The point is who owns the back door. The US gov’t is arguing there might be Chinese back doors, but say nothing about their capabilities.

I don’t know if Windows has a back door, but I wouldn’t put it above MS to cooperate with certain three letter agencies. For that matter, I don’t trust Linux either. Which OS did Snowden use?

Anon523 says:

Defending Huawei

I’m quite amused at all the support Huawei gets for not having been caught YET for any illegal monitoring. The reason US Govt. is rightfully suspicious of Huawei is based on China’s quite proven history of using whatever means necessary to steal IP or any data that they find useful. With all modern networking gear there’s ways to push firmware updates and there’s no way to audit the millions of lines of code that goes into these updates. Guess what… how hard would it be for the Chinese Govt. IN FUTURE to twist Huawei’s hands to push that little back door in an innocuous looking update?
Buying toys from China is one thing but wholesale communications infrastructure from China?

ECA (profile) says:

anyone know

That Huawai is in the TOP 2 of servers and other internet and Mobil hardware in the World??

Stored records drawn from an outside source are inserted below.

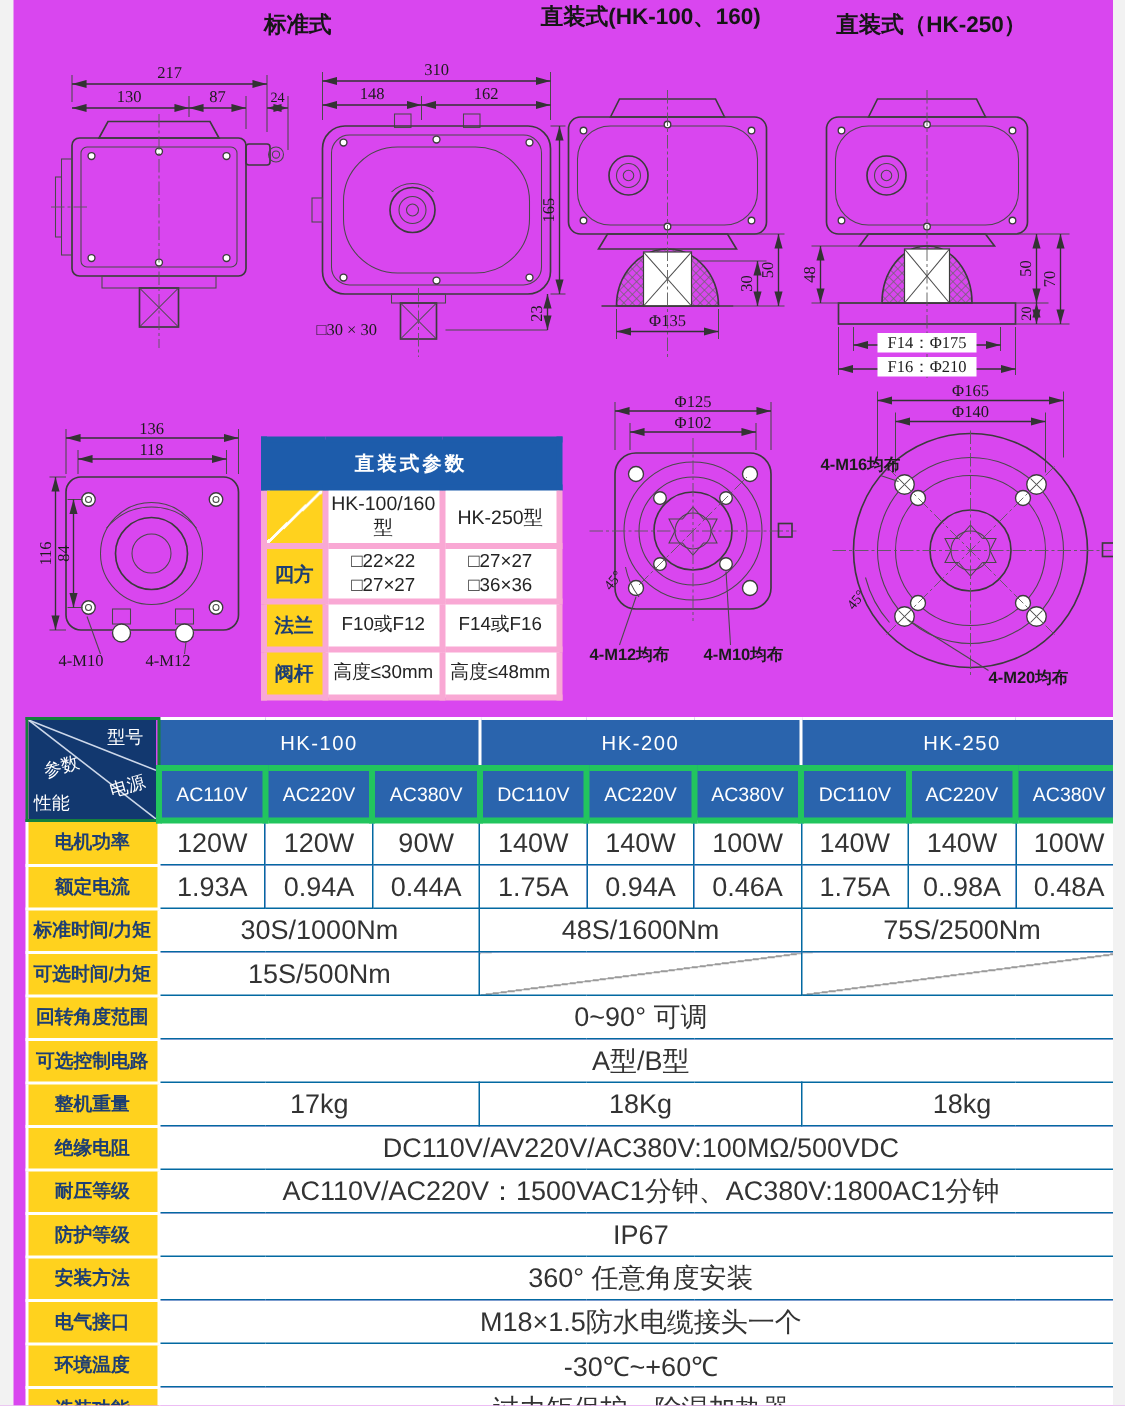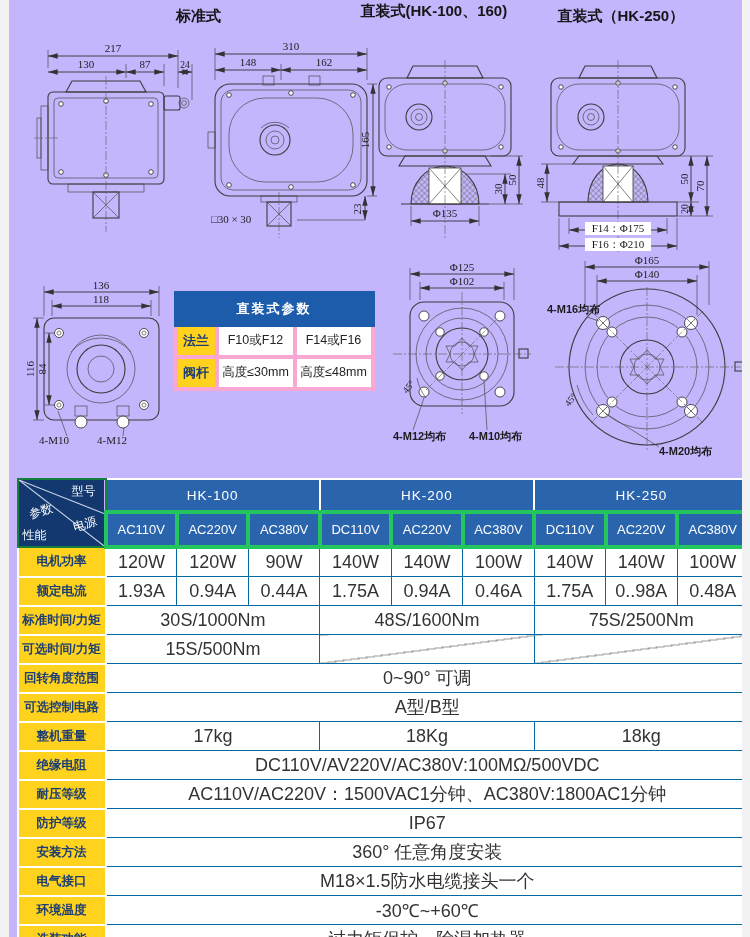--- a/index.html
+++ b/index.html
@@ -3,7 +3,7 @@
 <meta charset="utf-8">
 <style>
   html,body { margin:0; padding:0; background:#f2f2f2; }
-  .page { position:relative; width:710px; height:937px; margin:0 auto; background:#c4b5fd;
+  .page { position:relative; width:710px; height:937px; margin:0 auto; background:#d946ef;
           font-family:"Liberation Sans", sans-serif; overflow:hidden;padding-left:23px; }
 
   

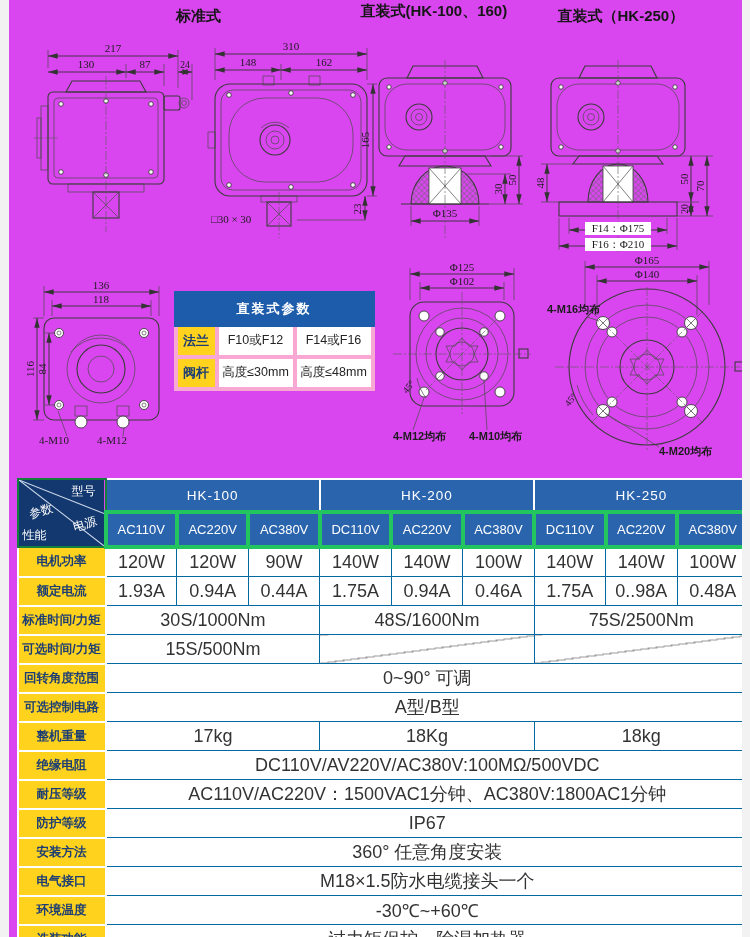--- a/index.html
+++ b/index.html
@@ -291,6 +291,11 @@
         <tr>
           <td class="mtitle" colspan="3">直装式参数</td>
         </tr>
+    <tr>
+      <td class="mcorner"></td>
+      <td class="mhead">HK-100/160型</td>
+      <td class="mhead">HK-250型</td>
+    </tr>
     <tr>
       <td class="mlbl">法兰</td>
       <td class="mval" style="height:26px">F10或F12</td>

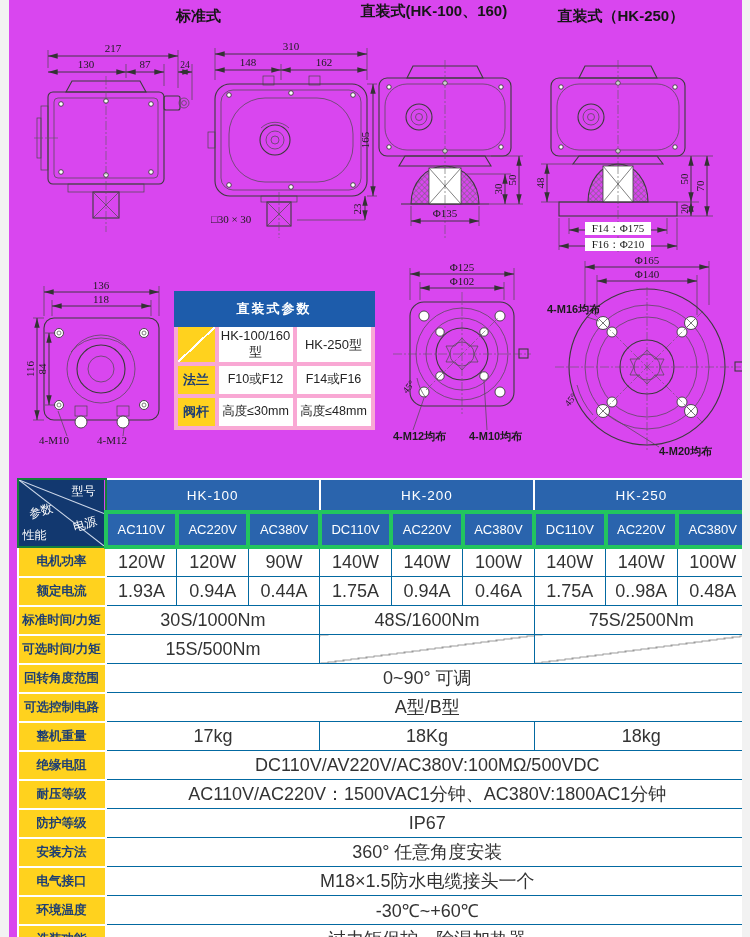--- a/index.html
+++ b/index.html
@@ -295,6 +295,17 @@
       <td class="mcorner"></td>
       <td class="mhead">HK-100/160型</td>
       <td class="mhead">HK-250型</td>
+    </tr>
+    <tr>
+      <td class="mlbl">四方</td>
+      <td class="mval">
+        <div>□22×22</div>
+        <div>□27×27</div>
+      </td>
+      <td class="mval">
+        <div>□27×27</div>
+        <div>□36×36</div>
+      </td>
     </tr>
     <tr>
       <td class="mlbl">法兰</td>

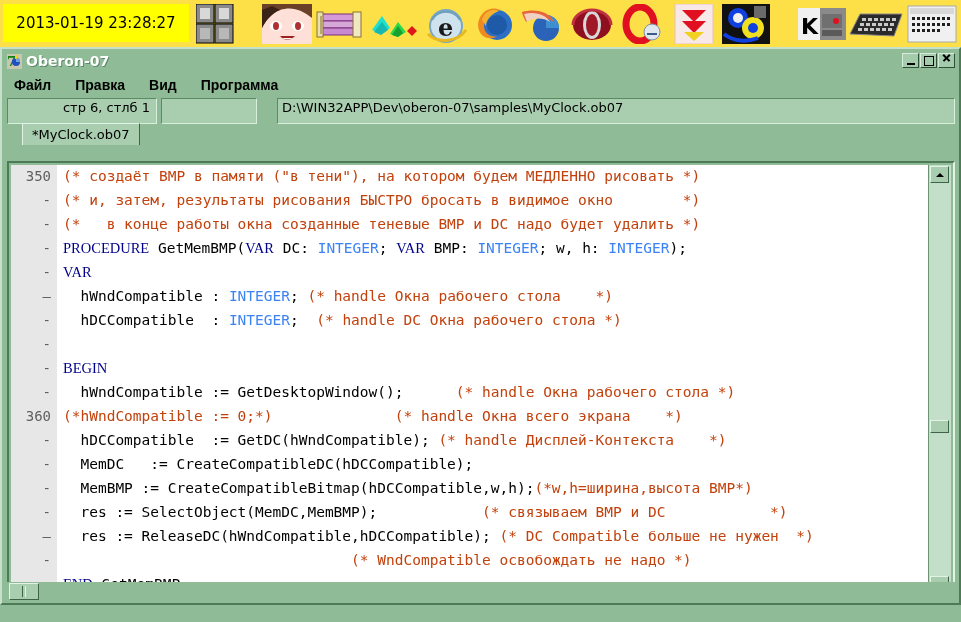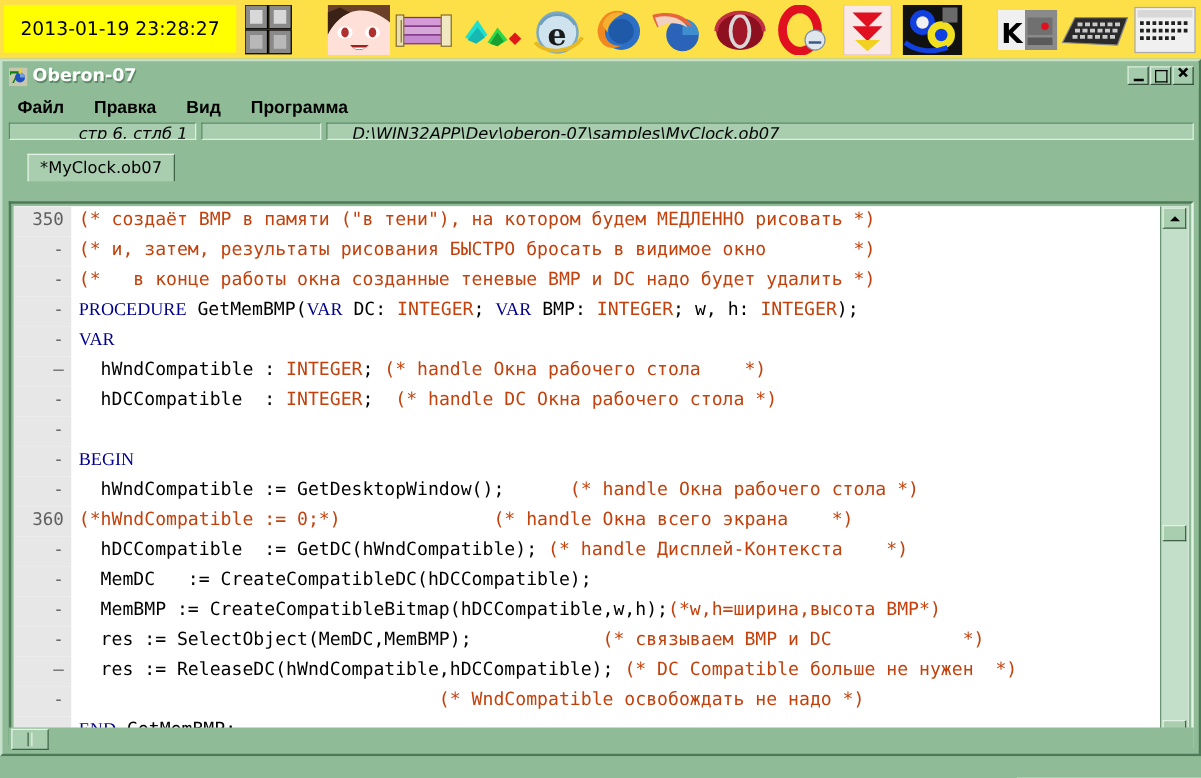--- a/index.html
+++ b/index.html
@@ -70,9 +70,8 @@
   }
   
   #statusstrip{
-    position:absolute;left:5px;top:49px;width:948px;height:14px;
+    position:absolute;left:5px;top:49px;width:948px;height:26px;
     display:flex;
-    font-style:italic;
   }
   .sunken{
     background:#a8cdaf;

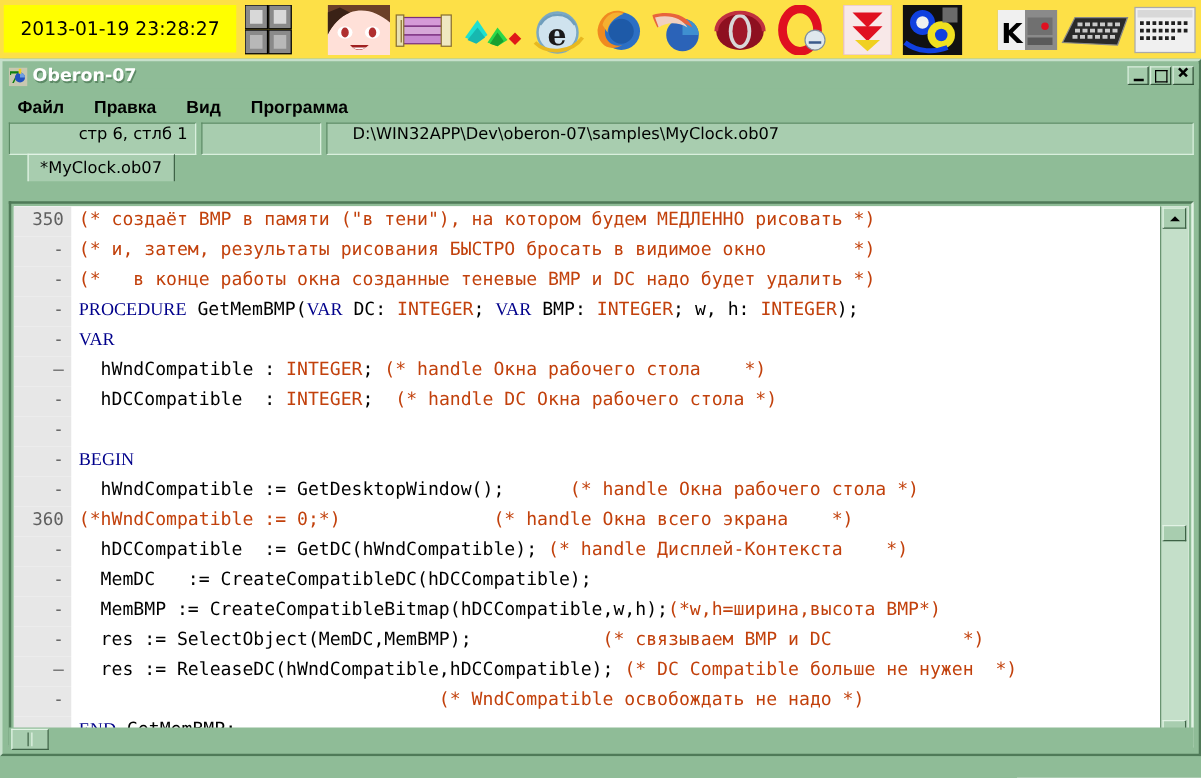--- a/index.html
+++ b/index.html
@@ -84,7 +84,7 @@
   }
   #st-pos{width:150px;text-align:right;padding-right:6px;}
   #st-mid{width:96px;margin-left:4px;}
-  #st-path{flex:1;margin-left:4px;padding-left:20px;}
+  #st-path{flex:1;margin-left:20px;padding-left:4px;}
   
   #tabstrip{
     position:absolute;left:15px;top:74px;width:948px;height:22px;

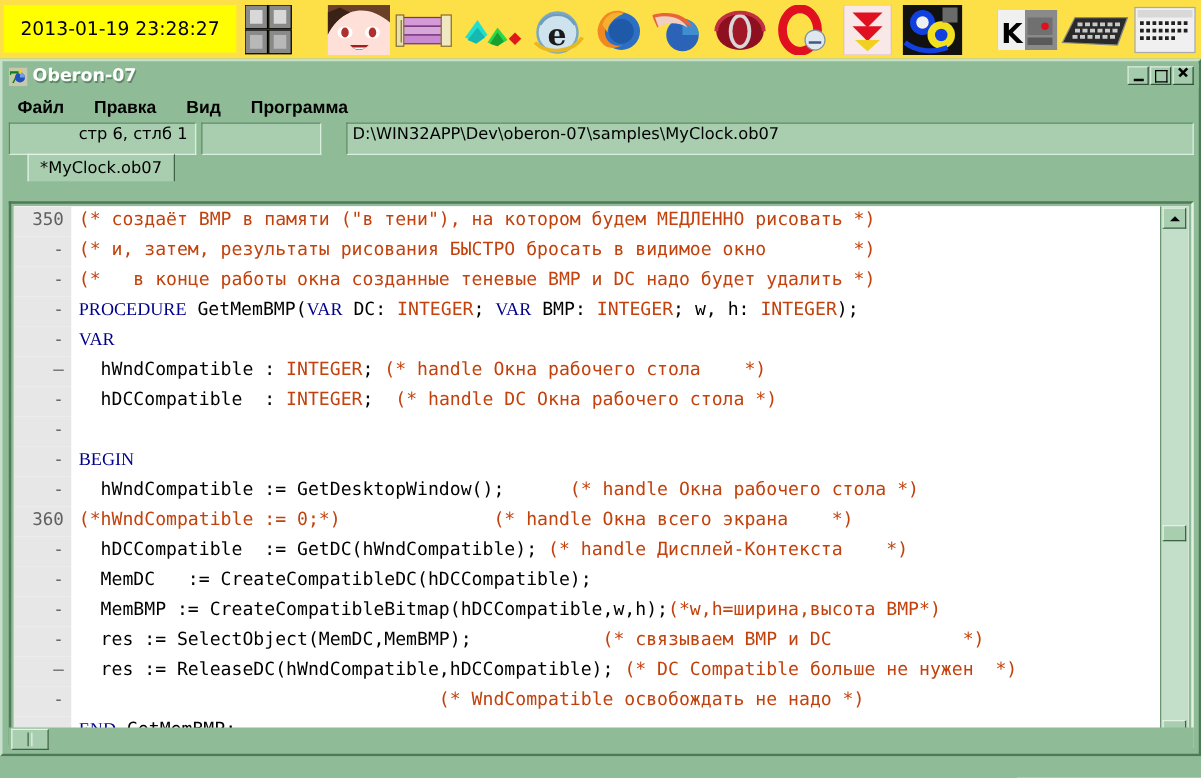--- a/index.html
+++ b/index.html
@@ -127,7 +127,7 @@
     font-size:14.5px;line-height:23px;color:#000000;
   }
   .kw{color:#00008b;font-family:Liberation Serif, serif;}
-  .ty{color:#c2410c;}
+  .ty{color:#3b82f6;}
   .cm{color:#c2410c;}
   
   #vscroll{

1 corp is in the USA, and they are have NO fun trying to sell OUTSIDE the USA, with prices that would kill off most companies..

The only reasoning in all of this IMO, is to get Huawai’s stocks to DROP and then buy it up and try a take over..

why do we need to live in a BS world of Fighting corps??

Gerald Robinson (profile) says:

Backdoors

Massive back doors can and do exist! Look at the hidden Intel "service processor" found in all pentiums. A massive computer which even includes a Web server. It was discovered largely by accident and publicized, then largely forgotten. The government should ban and replace all hardware with significant foreign components; including CISCO’s™.

The problem with backdoors is activating them when interesting stuff is happening. Leaving them active for snooping makes detection of many by network traffic analysis simple. But the volume of traffic and garbage versus gold makes this leaving them active undesirable. Yes if the backdoor is as massive as Intel’s it could filter things.

The real backdoor threat is China’s or France’s, Russa’s, (or any hostile power’s) ability to shutdown or mess up the network as a part of a real attack!

Gerald Robinson (profile) says:

Taking away the cookie jar?

We know that ME has Won 10 Hoover up any accessible information on the system for sale to 3rd parties. Intel potentially does the same. The U.S. Government ha s long had a program of inserting backdoors of dubious legality, why should the Chinese be different. Linux is open source and you can see the code and assemble it from scratch so no WE back doors!

Gerald Robinson (profile) says:

The real problem wasn’t southern modernization it was northern mills wanted cheap cotton! They didn’t want to compete with English mills and didn’t want to let southerners establish their own. They couldn’t get export tactics so they went the indirect route. The Civak Was wasn’t about slavery (The Boston shipping families were major importers) but southErners greed!